=== About this task ===
Copy out each line of the data that holds the string "table".
(Beginning of Data provided)
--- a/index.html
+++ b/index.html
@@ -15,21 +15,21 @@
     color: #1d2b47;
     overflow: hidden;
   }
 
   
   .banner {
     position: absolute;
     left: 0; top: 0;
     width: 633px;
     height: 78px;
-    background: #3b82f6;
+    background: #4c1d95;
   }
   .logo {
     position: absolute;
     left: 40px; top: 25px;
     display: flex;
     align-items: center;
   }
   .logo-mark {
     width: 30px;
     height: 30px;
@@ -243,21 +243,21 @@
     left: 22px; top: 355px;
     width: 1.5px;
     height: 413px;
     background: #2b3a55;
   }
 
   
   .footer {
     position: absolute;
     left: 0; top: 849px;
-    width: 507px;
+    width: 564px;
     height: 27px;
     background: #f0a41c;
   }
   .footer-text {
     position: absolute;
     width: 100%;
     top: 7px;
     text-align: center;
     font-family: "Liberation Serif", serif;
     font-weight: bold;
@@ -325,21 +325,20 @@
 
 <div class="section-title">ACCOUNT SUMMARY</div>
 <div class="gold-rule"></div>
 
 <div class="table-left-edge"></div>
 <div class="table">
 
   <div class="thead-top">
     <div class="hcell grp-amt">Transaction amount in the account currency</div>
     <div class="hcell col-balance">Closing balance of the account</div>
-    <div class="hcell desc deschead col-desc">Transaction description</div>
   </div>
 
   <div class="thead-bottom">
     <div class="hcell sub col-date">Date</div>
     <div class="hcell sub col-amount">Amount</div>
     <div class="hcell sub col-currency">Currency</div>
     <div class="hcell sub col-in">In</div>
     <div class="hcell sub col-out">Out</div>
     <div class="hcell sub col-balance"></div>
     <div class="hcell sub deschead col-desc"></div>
(End of Data provided)
(Beginning of Data provided)
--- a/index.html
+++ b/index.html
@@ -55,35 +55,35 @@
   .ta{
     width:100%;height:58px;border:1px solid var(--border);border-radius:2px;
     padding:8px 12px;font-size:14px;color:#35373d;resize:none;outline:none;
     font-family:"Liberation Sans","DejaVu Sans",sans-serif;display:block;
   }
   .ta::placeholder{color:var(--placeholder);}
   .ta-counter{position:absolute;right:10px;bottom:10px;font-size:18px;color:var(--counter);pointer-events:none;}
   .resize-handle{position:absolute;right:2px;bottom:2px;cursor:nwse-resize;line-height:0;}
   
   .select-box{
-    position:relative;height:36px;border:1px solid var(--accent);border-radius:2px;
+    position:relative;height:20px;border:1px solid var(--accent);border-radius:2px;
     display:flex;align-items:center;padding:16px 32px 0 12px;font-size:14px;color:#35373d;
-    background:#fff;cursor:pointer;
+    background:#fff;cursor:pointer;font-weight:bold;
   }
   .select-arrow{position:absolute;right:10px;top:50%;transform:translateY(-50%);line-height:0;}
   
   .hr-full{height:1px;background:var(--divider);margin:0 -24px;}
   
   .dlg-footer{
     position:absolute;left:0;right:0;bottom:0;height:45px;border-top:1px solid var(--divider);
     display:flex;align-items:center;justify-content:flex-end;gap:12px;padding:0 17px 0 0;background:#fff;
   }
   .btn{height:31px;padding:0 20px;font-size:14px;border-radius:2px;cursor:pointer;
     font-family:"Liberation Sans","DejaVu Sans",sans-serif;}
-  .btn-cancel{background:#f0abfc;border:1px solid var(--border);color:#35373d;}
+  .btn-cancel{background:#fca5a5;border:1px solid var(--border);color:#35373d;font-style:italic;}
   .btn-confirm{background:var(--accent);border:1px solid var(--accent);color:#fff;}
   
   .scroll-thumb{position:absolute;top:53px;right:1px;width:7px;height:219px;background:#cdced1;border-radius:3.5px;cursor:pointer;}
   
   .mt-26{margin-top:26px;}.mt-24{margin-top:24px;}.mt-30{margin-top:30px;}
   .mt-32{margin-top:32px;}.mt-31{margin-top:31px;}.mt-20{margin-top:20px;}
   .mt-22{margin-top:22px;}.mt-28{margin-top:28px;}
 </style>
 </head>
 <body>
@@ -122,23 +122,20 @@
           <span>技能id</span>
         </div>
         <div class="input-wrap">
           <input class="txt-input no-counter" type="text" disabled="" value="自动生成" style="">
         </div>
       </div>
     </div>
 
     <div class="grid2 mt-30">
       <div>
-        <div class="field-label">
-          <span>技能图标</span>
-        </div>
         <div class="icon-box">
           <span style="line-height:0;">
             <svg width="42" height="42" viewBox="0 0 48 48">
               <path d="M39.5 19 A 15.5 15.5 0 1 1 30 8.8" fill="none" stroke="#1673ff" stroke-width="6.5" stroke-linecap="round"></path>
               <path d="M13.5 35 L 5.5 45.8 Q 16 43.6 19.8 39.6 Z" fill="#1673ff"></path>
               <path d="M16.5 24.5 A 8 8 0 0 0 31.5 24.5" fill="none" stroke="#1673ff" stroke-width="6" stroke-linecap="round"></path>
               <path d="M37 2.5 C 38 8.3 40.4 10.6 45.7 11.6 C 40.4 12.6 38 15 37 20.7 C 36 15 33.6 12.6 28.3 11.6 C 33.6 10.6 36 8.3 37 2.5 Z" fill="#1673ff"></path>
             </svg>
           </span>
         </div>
(End of Data provided)
=== Answer for the task ===
 <div class="table-left-edge"></div>
 <div class="table">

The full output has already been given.